* **Your goal**: Word for word, print each line of the listing below; pictures stay out.

* **Input material**:
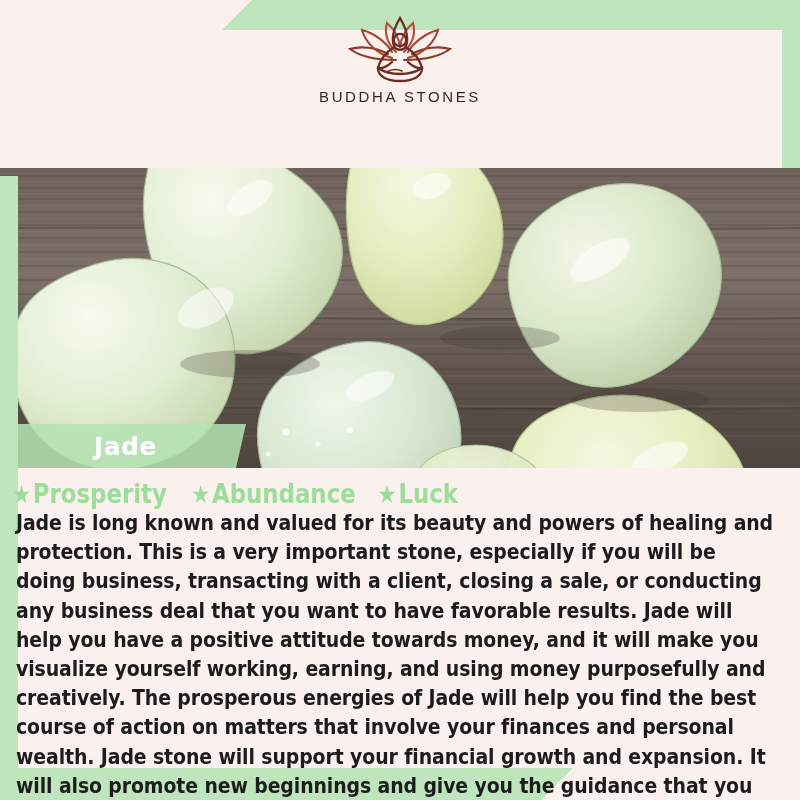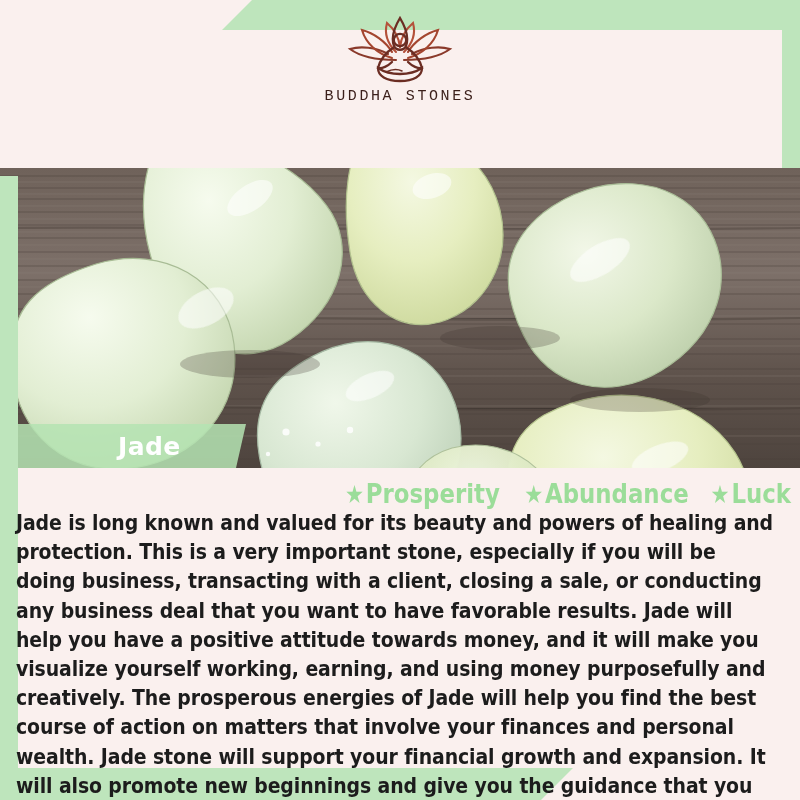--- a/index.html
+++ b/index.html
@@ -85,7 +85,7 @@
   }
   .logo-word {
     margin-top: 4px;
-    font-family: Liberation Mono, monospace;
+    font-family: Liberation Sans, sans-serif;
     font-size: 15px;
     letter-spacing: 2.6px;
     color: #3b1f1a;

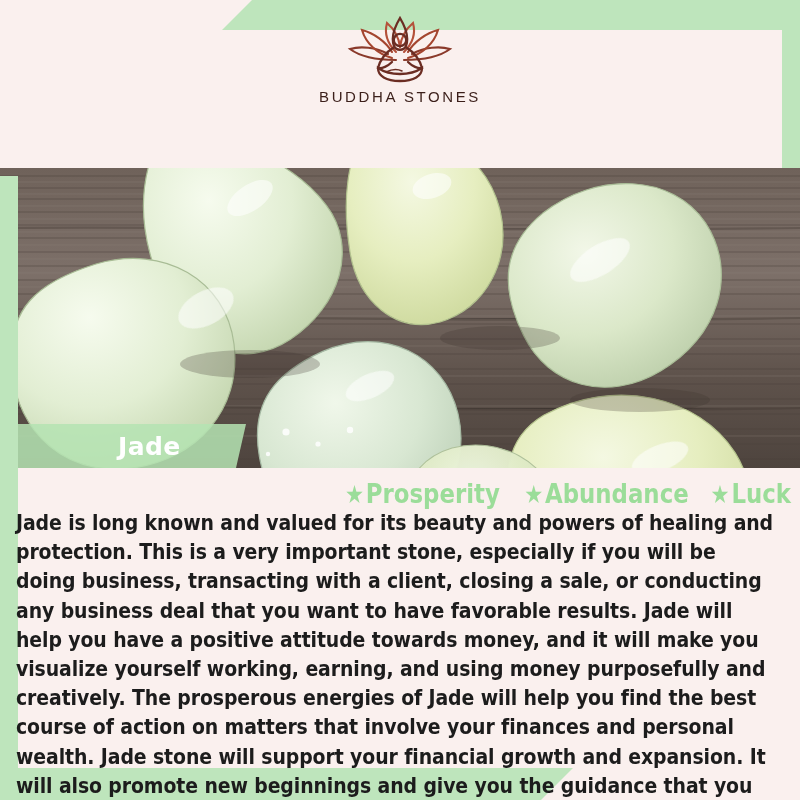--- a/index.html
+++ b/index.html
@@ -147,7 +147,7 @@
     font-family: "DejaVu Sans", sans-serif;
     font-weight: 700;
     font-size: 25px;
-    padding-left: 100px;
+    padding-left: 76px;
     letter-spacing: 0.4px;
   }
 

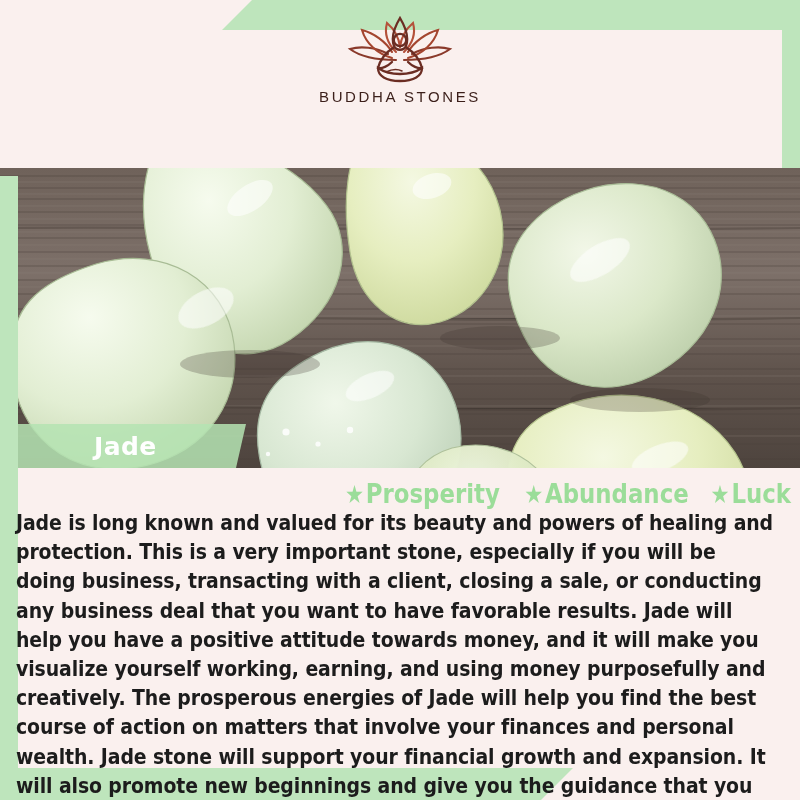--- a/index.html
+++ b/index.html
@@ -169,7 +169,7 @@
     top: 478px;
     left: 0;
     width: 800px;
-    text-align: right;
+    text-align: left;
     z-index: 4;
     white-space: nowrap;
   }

* **Solved problem**:
--- a/index.html
+++ b/index.html
@@ -85,7 +85,7 @@
   }
   .logo-word {
     margin-top: 4px;
-    font-family: Liberation Mono, monospace;
+    font-family: Liberation Sans, sans-serif;
     font-size: 15px;
     letter-spacing: 2.6px;
     color: #3b1f1a;

--- a/index.html
+++ b/index.html
@@ -147,7 +147,7 @@
     font-family: "DejaVu Sans", sans-serif;
     font-weight: 700;
     font-size: 25px;
-    padding-left: 100px;
+    padding-left: 76px;
     letter-spacing: 0.4px;
   }
 

--- a/index.html
+++ b/index.html
@@ -169,7 +169,7 @@
     top: 478px;
     left: 0;
     width: 800px;
-    text-align: right;
+    text-align: left;
     z-index: 4;
     white-space: nowrap;
   }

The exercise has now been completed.